··· DATA SUPPLIED

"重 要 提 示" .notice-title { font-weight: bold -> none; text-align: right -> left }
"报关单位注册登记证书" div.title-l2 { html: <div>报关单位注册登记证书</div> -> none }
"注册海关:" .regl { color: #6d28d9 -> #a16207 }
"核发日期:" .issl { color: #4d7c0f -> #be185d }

······
··· DATA SUPPLIED

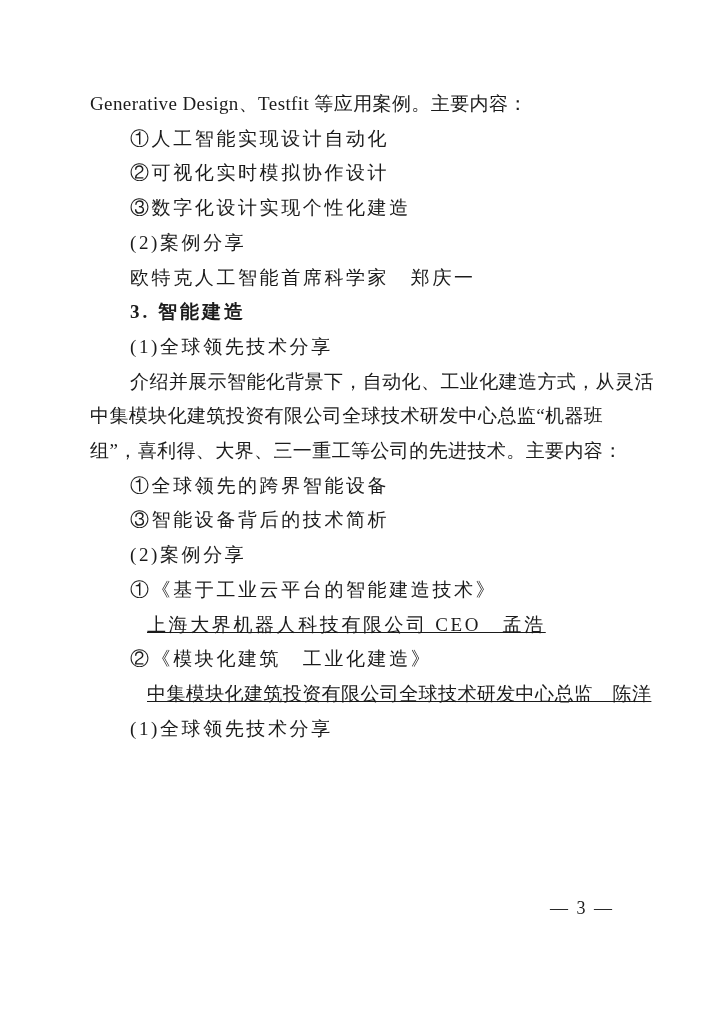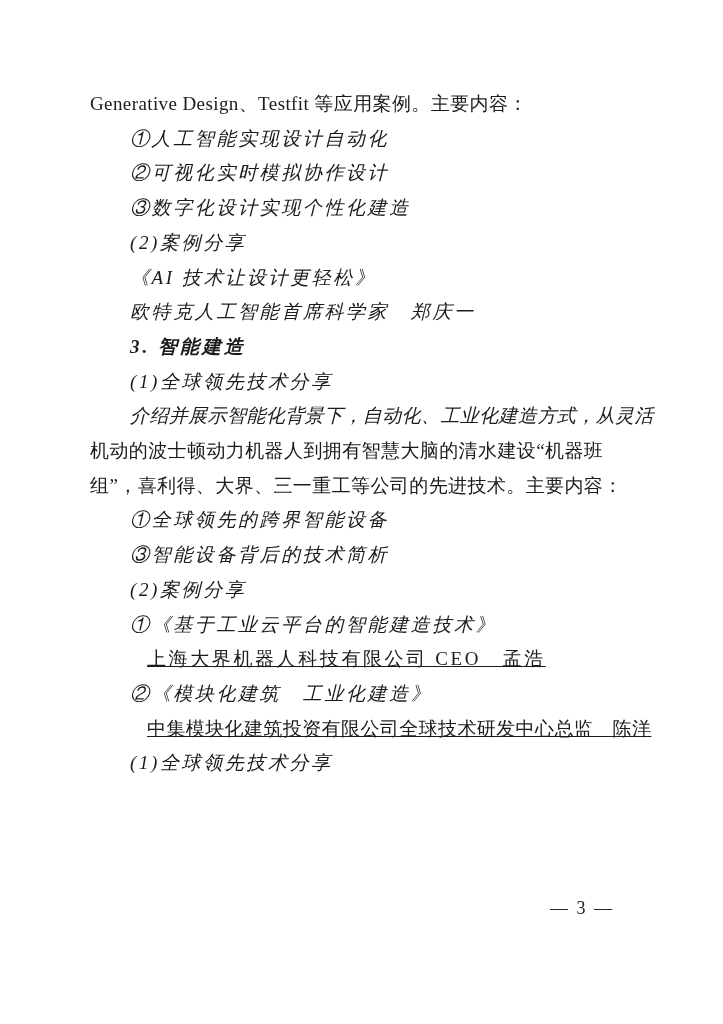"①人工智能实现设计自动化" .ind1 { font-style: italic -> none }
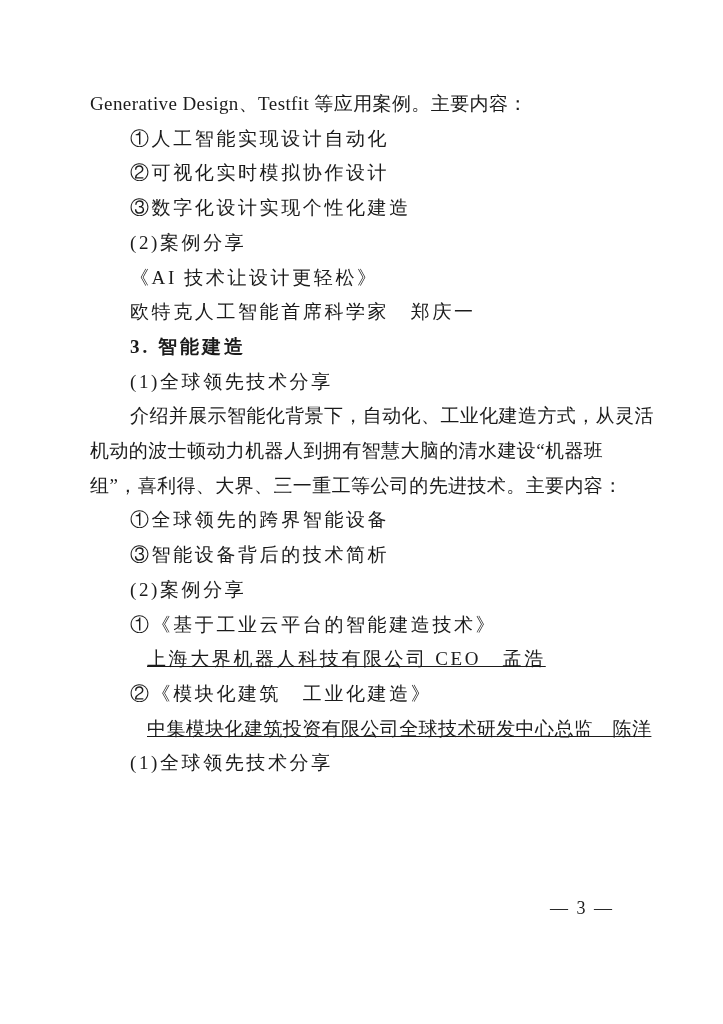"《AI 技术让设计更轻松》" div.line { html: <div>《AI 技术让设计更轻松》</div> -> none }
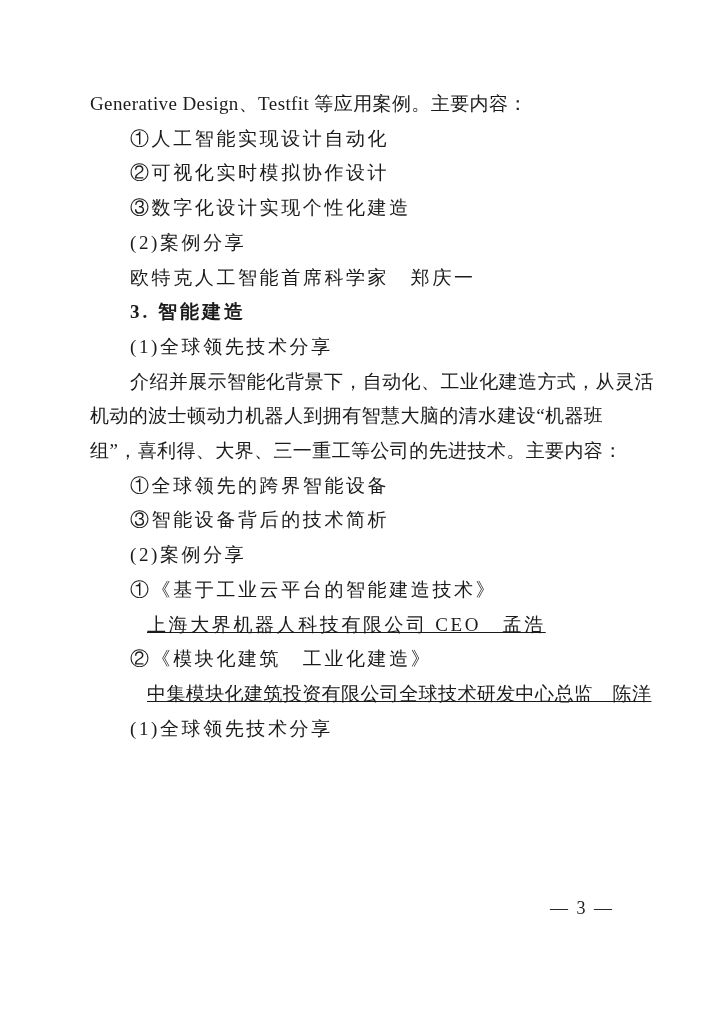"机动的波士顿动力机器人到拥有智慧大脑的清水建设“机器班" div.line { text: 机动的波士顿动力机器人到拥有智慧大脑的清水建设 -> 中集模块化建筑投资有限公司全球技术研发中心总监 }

······

WORK TO COMPLETE :: Extract from the listing above the lines between the line containing "html: <div>报关单位注册登记证书</div> ->" and the line containing "color: #4d7c0f ->", keeping both of those lines. Output nothing else.

RESULT OF THIS TASK ::
"报关单位注册登记证书" div.title-l2 { html: <div>报关单位注册登记证书</div> -> none }
"注册海关:" .regl { color: #6d28d9 -> #a16207 }
"核发日期:" .issl { color: #4d7c0f -> #be185d }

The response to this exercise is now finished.